Which of the lines below mention the word "rule"? Pull each one out.
[[ Data under study, beginning ]]
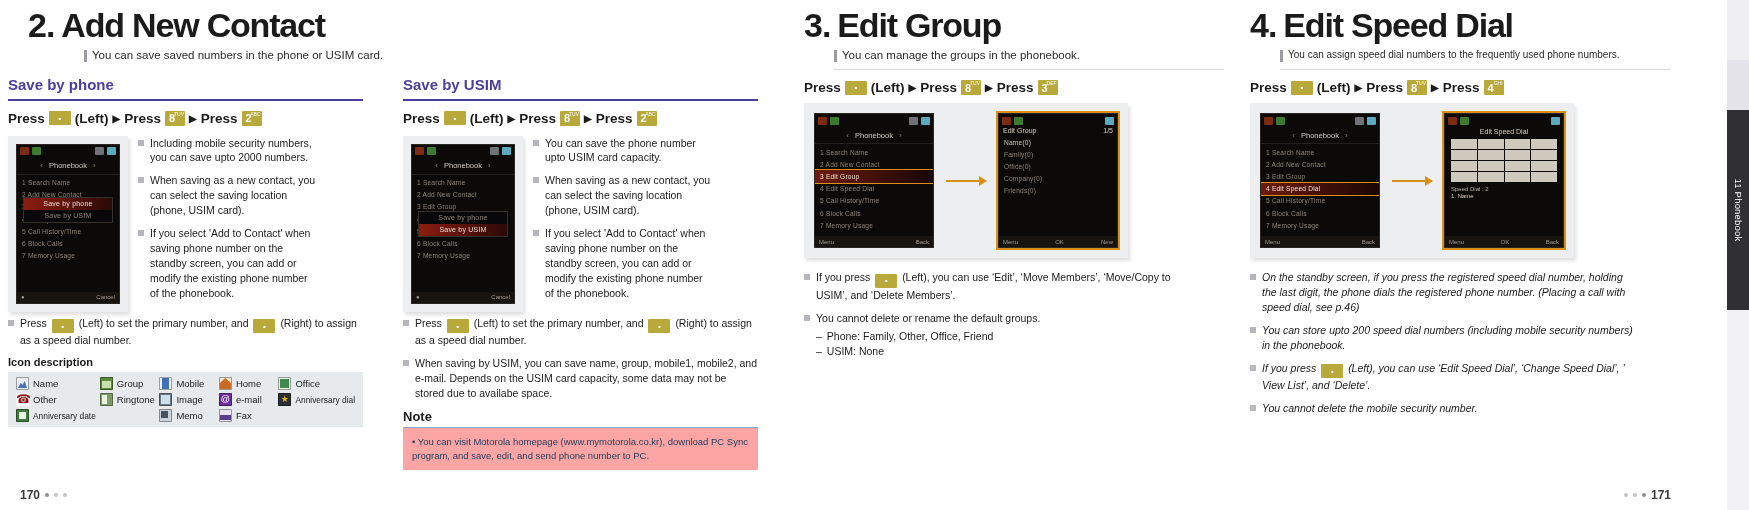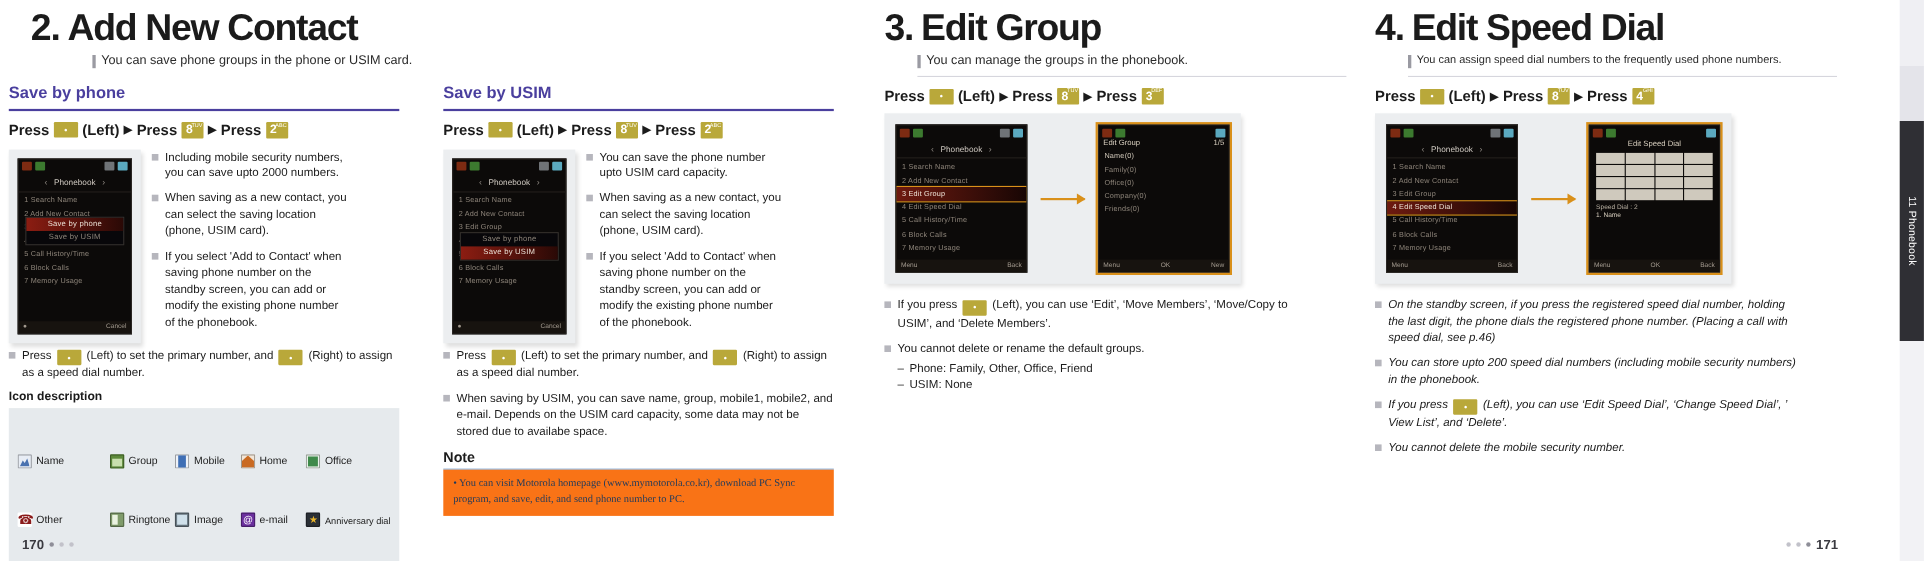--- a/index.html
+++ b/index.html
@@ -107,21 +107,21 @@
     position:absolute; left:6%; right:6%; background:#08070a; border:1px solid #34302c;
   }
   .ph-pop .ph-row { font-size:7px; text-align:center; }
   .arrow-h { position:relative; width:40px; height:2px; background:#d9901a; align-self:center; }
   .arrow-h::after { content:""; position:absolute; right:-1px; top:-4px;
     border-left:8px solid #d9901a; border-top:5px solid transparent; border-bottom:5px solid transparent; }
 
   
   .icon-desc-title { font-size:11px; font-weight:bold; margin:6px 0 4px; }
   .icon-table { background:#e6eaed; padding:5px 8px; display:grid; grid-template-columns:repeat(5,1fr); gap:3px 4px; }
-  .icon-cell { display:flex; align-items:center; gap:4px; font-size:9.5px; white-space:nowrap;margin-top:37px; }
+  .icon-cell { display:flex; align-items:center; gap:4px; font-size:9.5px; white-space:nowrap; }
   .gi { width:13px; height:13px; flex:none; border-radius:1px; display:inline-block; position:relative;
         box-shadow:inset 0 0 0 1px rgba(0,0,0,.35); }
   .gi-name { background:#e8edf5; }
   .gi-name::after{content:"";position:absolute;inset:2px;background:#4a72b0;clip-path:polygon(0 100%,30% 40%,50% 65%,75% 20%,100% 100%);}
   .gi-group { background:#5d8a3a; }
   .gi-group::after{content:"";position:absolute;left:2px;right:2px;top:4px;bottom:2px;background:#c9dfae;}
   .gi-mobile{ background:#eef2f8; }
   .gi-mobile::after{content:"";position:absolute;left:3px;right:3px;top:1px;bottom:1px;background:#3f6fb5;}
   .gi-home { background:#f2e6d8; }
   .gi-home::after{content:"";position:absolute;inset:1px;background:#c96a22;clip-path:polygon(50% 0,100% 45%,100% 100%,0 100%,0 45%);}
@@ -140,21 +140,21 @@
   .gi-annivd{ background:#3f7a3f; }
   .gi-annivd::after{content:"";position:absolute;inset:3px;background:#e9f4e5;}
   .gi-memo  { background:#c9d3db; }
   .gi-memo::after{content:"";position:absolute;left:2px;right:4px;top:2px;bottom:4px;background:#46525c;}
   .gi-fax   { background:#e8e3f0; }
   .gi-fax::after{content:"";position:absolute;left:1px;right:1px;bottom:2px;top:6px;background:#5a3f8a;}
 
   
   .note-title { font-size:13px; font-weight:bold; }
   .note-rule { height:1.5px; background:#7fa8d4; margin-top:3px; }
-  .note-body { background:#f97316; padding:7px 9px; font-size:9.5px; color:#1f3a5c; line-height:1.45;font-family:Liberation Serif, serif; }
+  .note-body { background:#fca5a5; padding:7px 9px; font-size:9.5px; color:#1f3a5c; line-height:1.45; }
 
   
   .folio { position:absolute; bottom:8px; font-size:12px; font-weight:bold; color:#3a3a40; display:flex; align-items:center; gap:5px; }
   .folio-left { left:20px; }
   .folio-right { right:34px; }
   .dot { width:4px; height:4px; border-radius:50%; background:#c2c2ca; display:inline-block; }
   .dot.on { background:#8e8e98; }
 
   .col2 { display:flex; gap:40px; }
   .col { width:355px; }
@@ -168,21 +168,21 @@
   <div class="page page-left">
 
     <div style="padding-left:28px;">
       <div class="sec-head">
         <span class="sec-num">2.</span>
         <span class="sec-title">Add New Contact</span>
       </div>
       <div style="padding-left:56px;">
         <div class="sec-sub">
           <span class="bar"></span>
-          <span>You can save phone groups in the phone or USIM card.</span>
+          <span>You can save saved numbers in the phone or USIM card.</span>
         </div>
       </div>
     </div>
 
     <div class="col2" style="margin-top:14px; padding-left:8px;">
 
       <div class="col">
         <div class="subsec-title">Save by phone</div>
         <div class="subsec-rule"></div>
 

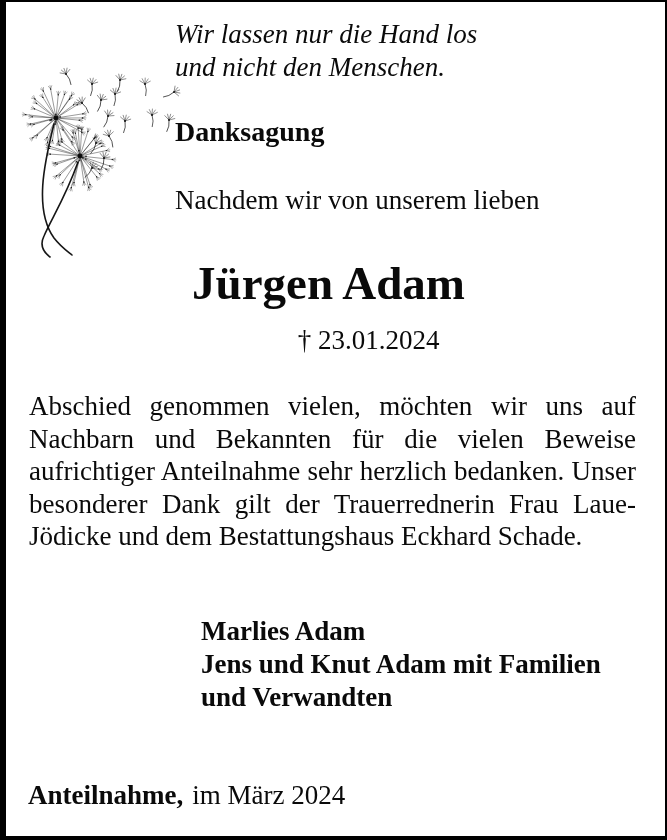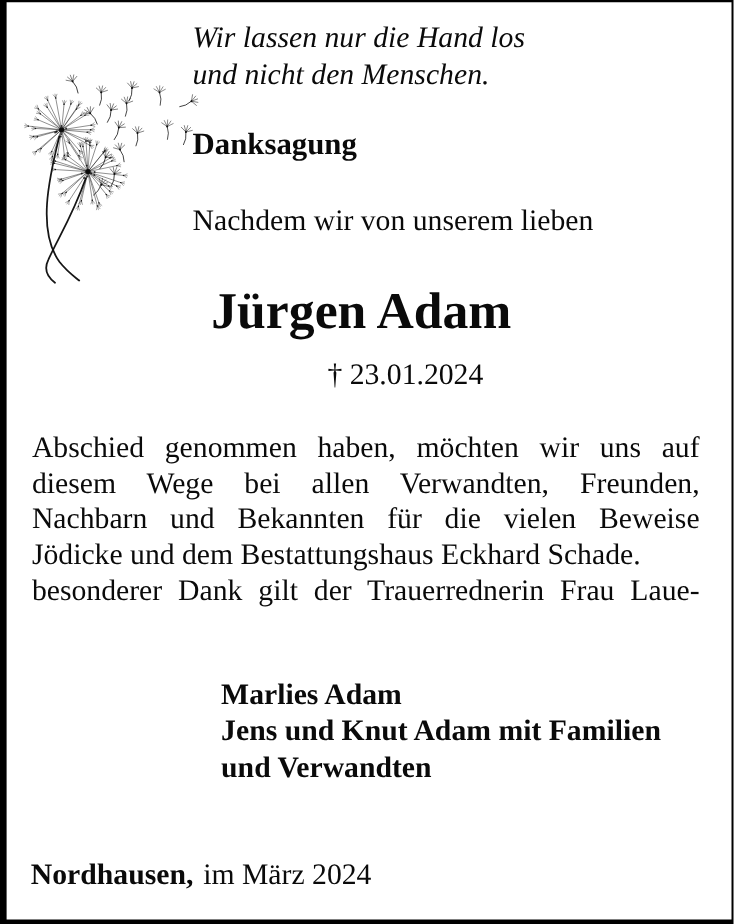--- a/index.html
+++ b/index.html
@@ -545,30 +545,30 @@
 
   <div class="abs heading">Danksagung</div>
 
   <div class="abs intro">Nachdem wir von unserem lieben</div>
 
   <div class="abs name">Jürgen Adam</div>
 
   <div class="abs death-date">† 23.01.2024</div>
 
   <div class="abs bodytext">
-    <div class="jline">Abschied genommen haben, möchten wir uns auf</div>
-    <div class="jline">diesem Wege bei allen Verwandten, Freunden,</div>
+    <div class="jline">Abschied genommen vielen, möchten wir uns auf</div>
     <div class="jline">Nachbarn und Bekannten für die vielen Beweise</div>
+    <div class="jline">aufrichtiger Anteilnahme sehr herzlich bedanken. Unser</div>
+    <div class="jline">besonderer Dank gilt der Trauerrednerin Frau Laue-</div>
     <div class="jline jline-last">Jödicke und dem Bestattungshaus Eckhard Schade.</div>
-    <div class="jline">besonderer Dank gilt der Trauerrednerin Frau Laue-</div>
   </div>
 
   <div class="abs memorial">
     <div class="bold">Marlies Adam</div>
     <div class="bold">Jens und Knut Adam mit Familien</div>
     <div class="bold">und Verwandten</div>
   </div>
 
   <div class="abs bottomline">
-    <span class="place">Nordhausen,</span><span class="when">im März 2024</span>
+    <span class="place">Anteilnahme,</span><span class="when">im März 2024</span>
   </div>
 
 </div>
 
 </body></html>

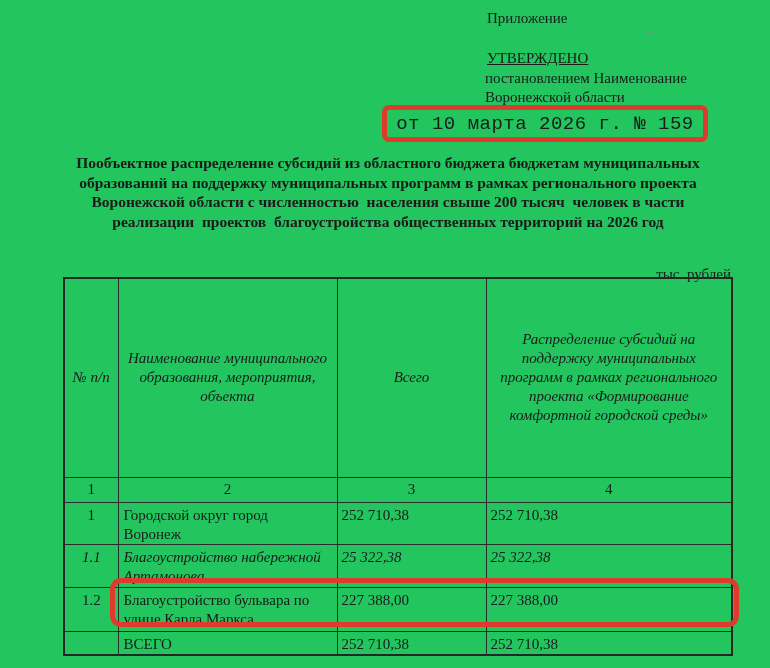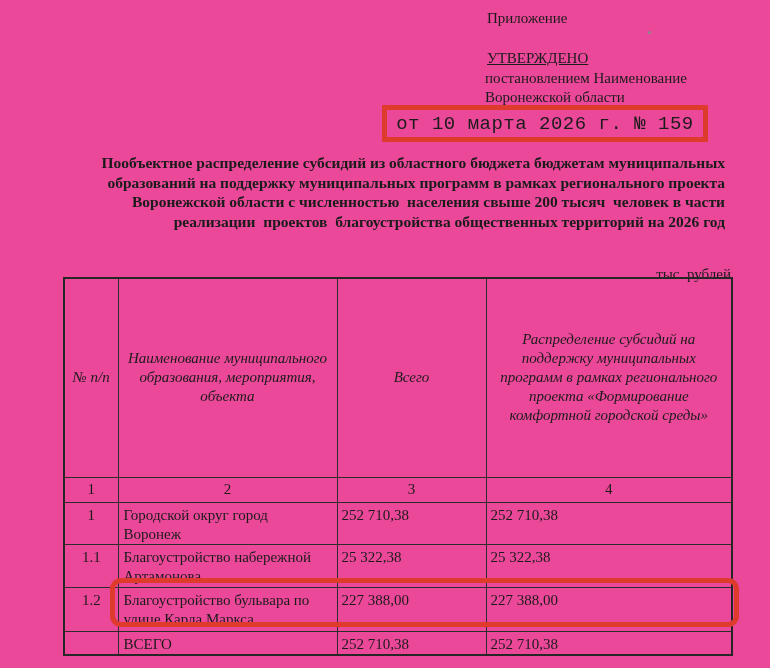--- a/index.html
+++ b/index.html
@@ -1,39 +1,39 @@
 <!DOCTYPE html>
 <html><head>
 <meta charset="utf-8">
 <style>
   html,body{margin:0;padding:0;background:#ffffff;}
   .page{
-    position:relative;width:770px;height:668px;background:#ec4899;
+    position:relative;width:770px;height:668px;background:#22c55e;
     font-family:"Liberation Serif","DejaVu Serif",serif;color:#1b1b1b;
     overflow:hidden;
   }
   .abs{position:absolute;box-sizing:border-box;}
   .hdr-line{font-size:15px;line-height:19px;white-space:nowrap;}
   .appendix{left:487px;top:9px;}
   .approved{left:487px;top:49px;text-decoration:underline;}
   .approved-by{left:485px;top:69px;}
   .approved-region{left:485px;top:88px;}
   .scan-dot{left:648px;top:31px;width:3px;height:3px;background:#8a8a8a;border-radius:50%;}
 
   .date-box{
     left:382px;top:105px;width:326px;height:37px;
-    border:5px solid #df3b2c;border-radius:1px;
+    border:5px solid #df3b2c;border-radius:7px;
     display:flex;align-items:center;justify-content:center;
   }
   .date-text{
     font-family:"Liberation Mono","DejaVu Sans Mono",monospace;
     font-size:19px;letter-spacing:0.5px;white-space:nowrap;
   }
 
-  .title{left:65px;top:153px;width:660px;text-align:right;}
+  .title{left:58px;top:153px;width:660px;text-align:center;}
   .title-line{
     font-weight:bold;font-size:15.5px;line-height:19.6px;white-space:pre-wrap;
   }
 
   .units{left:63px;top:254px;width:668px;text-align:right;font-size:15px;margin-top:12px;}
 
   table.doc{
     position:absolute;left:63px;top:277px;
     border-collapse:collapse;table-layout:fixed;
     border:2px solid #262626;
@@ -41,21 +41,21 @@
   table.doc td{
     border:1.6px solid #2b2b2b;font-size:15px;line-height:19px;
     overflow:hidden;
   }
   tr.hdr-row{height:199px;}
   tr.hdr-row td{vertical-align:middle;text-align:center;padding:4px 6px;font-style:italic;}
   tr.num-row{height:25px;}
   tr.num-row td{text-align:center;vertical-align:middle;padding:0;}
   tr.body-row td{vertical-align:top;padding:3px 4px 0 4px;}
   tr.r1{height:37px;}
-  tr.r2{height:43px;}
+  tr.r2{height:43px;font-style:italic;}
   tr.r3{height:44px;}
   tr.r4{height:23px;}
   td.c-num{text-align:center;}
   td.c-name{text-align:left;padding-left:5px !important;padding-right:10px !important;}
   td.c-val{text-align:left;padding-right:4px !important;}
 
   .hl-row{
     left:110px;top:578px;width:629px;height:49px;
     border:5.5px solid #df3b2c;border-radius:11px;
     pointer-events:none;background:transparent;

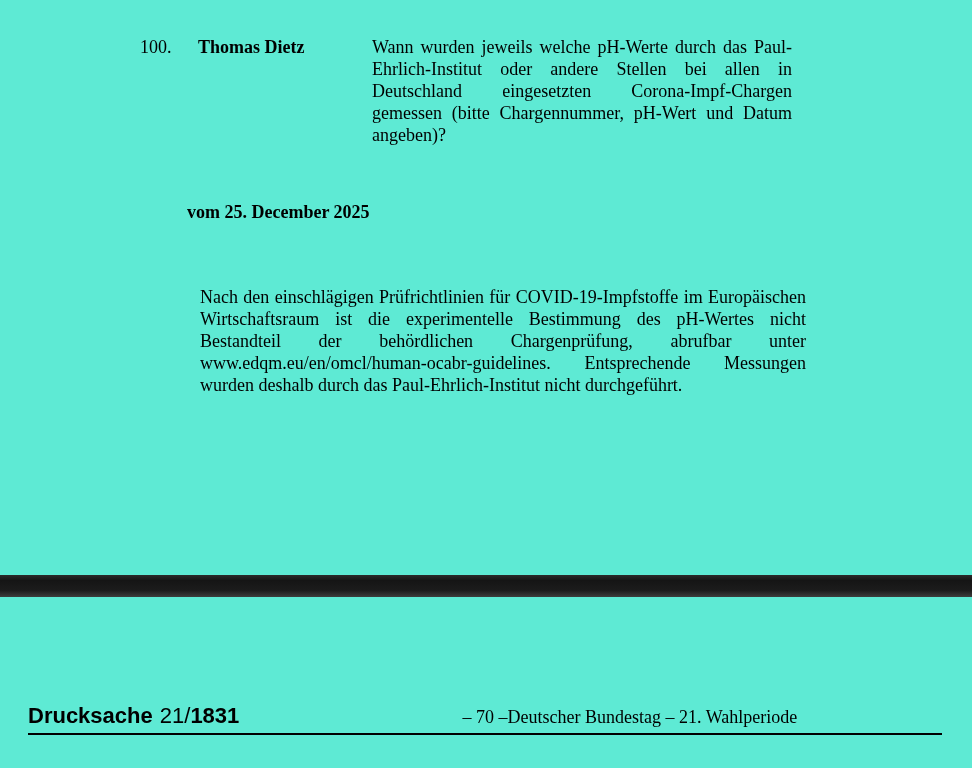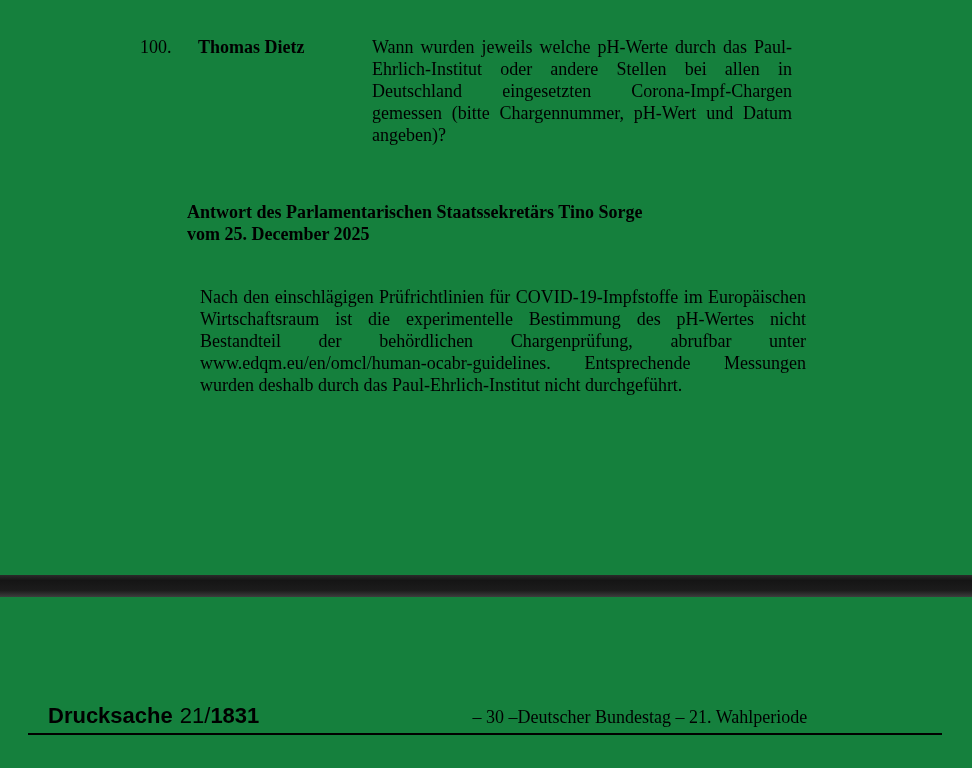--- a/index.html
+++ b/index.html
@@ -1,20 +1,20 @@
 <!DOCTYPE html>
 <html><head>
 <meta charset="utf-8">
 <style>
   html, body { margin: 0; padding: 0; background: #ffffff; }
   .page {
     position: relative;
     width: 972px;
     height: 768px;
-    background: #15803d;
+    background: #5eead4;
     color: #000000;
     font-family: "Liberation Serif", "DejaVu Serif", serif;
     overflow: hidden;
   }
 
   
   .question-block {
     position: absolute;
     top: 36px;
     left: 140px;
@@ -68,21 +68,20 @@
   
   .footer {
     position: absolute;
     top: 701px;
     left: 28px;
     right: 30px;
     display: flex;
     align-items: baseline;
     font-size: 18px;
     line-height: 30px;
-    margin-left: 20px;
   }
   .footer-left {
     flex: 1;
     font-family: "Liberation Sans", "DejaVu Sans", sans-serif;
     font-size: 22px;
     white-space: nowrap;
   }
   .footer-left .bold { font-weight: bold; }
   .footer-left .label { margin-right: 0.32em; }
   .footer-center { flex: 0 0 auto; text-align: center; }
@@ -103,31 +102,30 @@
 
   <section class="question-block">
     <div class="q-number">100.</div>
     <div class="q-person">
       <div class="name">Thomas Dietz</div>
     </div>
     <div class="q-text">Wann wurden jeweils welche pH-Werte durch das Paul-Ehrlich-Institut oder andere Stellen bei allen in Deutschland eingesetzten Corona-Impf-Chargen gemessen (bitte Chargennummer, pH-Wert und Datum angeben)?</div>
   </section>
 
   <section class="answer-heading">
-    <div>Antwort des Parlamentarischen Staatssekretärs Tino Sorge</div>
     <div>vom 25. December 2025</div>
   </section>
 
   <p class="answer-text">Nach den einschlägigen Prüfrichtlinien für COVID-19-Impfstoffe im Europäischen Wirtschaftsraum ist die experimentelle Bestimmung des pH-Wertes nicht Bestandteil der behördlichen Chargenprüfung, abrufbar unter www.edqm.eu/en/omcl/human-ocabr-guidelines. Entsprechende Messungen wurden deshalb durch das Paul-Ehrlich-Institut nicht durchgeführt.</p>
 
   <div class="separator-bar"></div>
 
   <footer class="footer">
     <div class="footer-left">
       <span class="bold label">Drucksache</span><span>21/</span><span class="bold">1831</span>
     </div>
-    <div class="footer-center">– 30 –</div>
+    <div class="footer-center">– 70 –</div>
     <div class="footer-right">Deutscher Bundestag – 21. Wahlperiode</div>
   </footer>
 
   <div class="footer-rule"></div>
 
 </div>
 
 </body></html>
[[ Data under study, end ]]
◆ **Exercise answer**:
   .note-rule { height:1.5px; background:#7fa8d4; margin-top:3px; }
         <div class="subsec-rule"></div>
   <div class="footer-rule"></div>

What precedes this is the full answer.